I'm using procmail to ingest incoming messages. The goal is to split the message body into chunks and forward those to a different adddress. Here's a sample of the message body:
Group: testgroup
---------------------------------------
Host: test1.local:30200
Type: conf
Alert: Host Down
Status: Open
Last Updated: 2013/06/13 14:11 GMT
Created: 2013/06/13 14:11 GMT
---------------------------------------
Host: test1.local:30000
Type: conf
Alert: Host Down
Status: Open
Last Updated: 2013/06/13 14:11 GMT
Created: 2013/06/13 14:11 GMT
---------------------------------------
Host: test1.local:30500
Type: conf
Alert: Host Down
Status: Open
Last Updated: 2013/06/13 14:11 GMT
Created: 2013/06/13 14:11 GMT
---------------------------------------
---------------------------------------
Configure alerts: Go to this URL
The trick is to extract anything between the 2 delimiters (/^Host:/ && /^Created:/) and mail them. The sample above should result in 3 distinct messages:
Message1:
Host: test1.local:30200
Type: conf
Alert: Host Down
Status: Open
Last Updated: 2013/06/13 14:11 GMT
Created: 2013/06/13 14:11 GMT
Message2:
Host: test1.local:30000
Type: conf
Alert: Host Down
Status: Open
Last Updated: 2013/06/13 14:11 GMT
Created: 2013/06/13 14:11 GMT
Message3:
Host: test1.local:30500
Type: conf
Alert: Host Down
Status: Open
Last Updated: 2013/06/13 14:11 GMT
Created: 2013/06/13 14:11 GMT
Actually the Subject header is dynamic and will contain the concatenation of the
values of the Alert, Host & Created lines (e.g. Host Down on test1.local:30000 at 2013/06/13 14:11 GMT).

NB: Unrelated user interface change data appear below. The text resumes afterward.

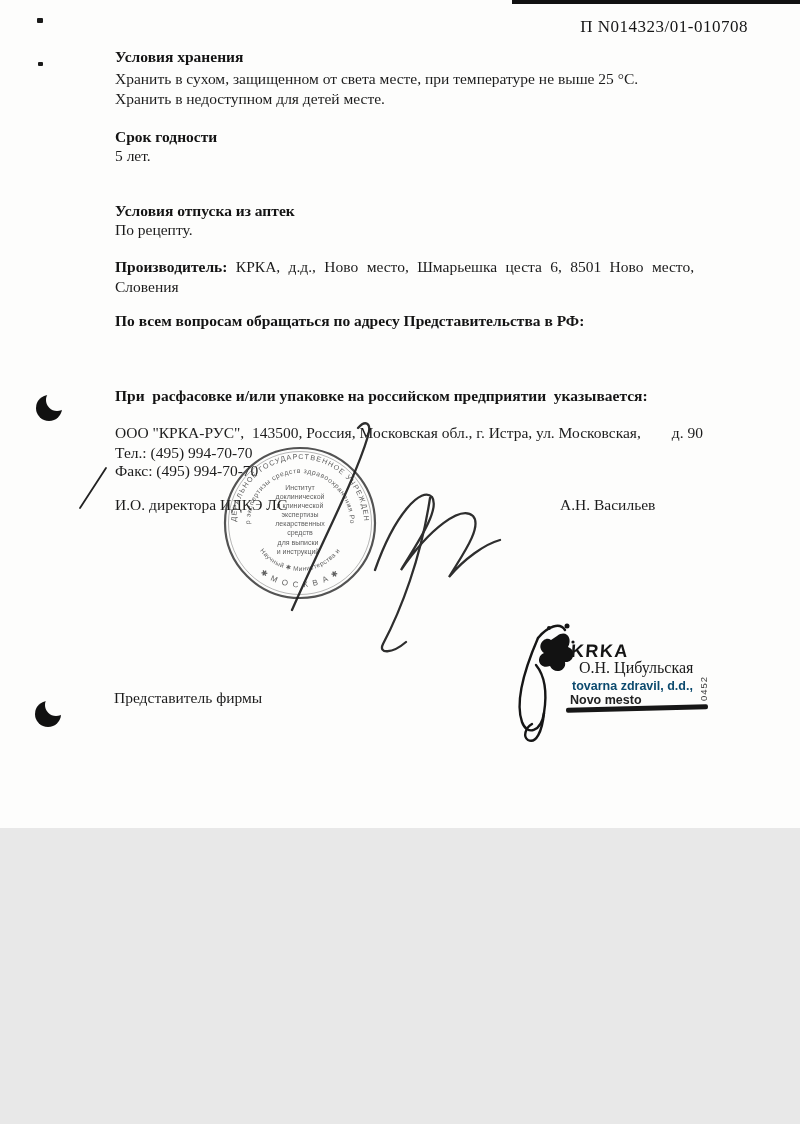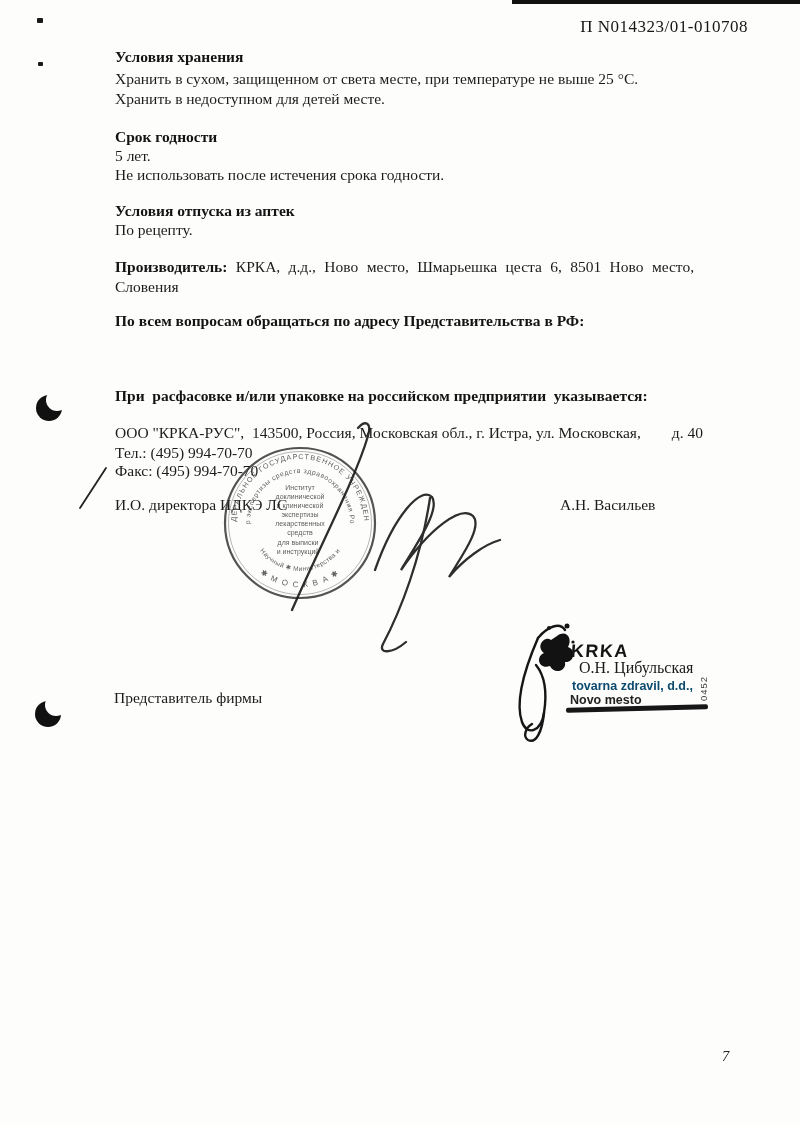--- a/index.html
+++ b/index.html
@@ -3,7 +3,7 @@
 <meta charset="utf-8">
 <style>
   html,body{margin:0;padding:0;background:#e8e8e8;}
-  .page{position:relative;width:800px;height:1124px;background:#fdfdfc;overflow:hidden;
+  .page{position:relative;width:800px;height:828px;background:#fdfdfc;overflow:hidden;
         font-family:"Liberation Serif", serif;color:#1c1c1c;}
   .abs{position:absolute;white-space:pre;}
   .line{font-size:15.5px;line-height:20px;color:#1c1c1c;}

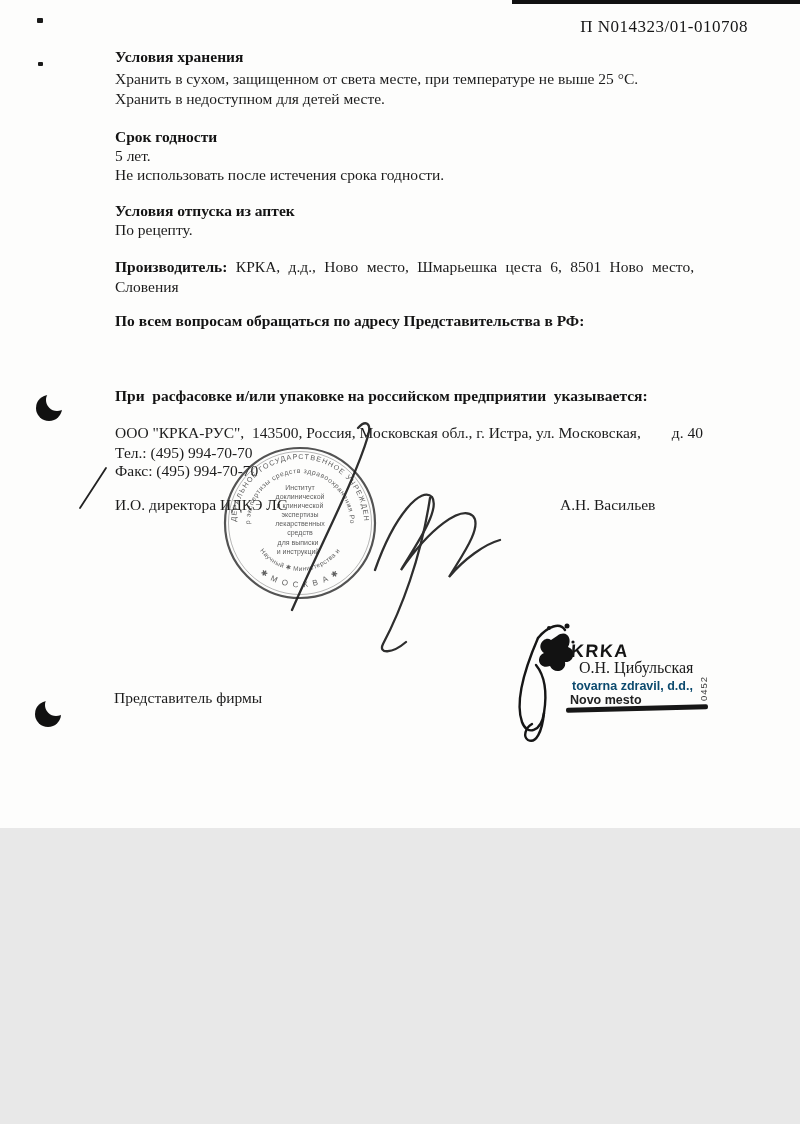--- a/index.html
+++ b/index.html
@@ -57,7 +57,6 @@
 
   <div class="abs line b" style="left:115px;top:127px;">Срок годности</div>
   <div class="abs line" style="left:115px;top:146px;">5 лет.</div>
-  <div class="abs line" style="left:115px;top:165px;">Не использовать после истечения срока годности.</div>
 
   <div class="abs line b" style="left:115px;top:201px;">Условия отпуска из аптек</div>
   <div class="abs line" style="left:115px;top:220px;">По рецепту.</div>

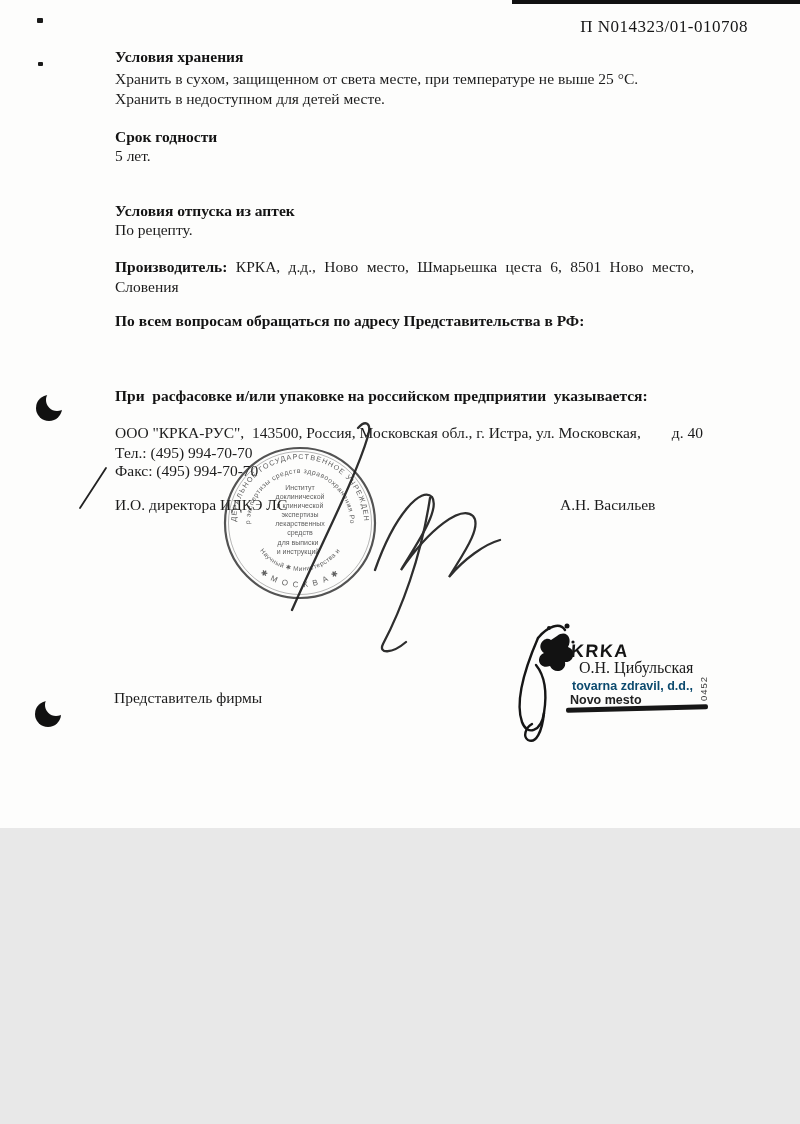--- a/index.html
+++ b/index.html
@@ -69,7 +69,7 @@
   <div class="abs line b" style="left:115px;top:386px;">При  расфасовке и/или упаковке на российском предприятии  указывается:</div>
   <div class="companyline line">
     <span class="abs-inline" style="white-space:pre;">ООО "КРКА-РУС",  143500, Россия, Московская обл., г. Истра, ул. Московская,</span>
-    <span style="white-space:pre;">д. 40</span>
+    <span style="white-space:pre;">д. 90</span>
   </div>
   <div class="abs line" style="left:115px;top:443px;">Тел.: (495) 994-70-70</div>
   <div class="abs line" style="left:115px;top:461px;">Факс: (495) 994-70-70</div>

Well, awk and sed can do that: awk can collect data in variables for later printing, and sed can get the whole block in the buffer using N. then pick out values with an s to build the shell wrapper with mail command.
We need requirements that define the subject and email address.
The format of the Subject line is described above. The Sender (From) address will be the hostname portion of the value of the "Host:" line (e.g. admin@test1.local) and the Recipient is static (postmaster@mydomain.com).
You want to forge a remote sender? I just wanted a recipient and subject.
In my experience, a time stamp somewhere in the subject is nice, for selecting email by subject, perhaps for sorting, too, "<General_topic>-Hostname-YYYY-MM-DD_HH:MM".
So, in awkish, you need to collect all lines of the block in a body variable and collect bits for the subject and recipient in two or more variables, and the after collecting the Created line, spit out the mail command and input data and maybe clean your variables. Or you can clear your variables on the first line of the block. If your recipient variable ends up empty, you might want to send to a default address with a 'DefectiveBlock:' prefixed subject.
The outgoing messages resulting from the split will be consumed downstream by our monitoring system, which will convert the email message (headers + body) into an event.
Since the incoming message could contain alerts on multiple hosts, I need to break it down into individual messages, one for each 'host'.
I'm already including a time stamp in the subject line (derived from the Created line).
If there are many blocks going to the same place, then it would be nice to concatenate them in a file. Since awk can rearrange stuff, one line per event might be nicer, pipe separated or CSV. Can awk write to data-constructed file names?
Once awk builds files for each destination in an outgoing directory, a shell layer can send each file based on the file name.
Sometimes I think it would be simpler to connect to localhost:25 and just send them with (e)smtp than use mail or sendmail! Of course, then you are connected to sendmail, but the options are open and the rules are pretty well understood.
A bonus would be to send them direct to the end host port 25, and skip local email overhead.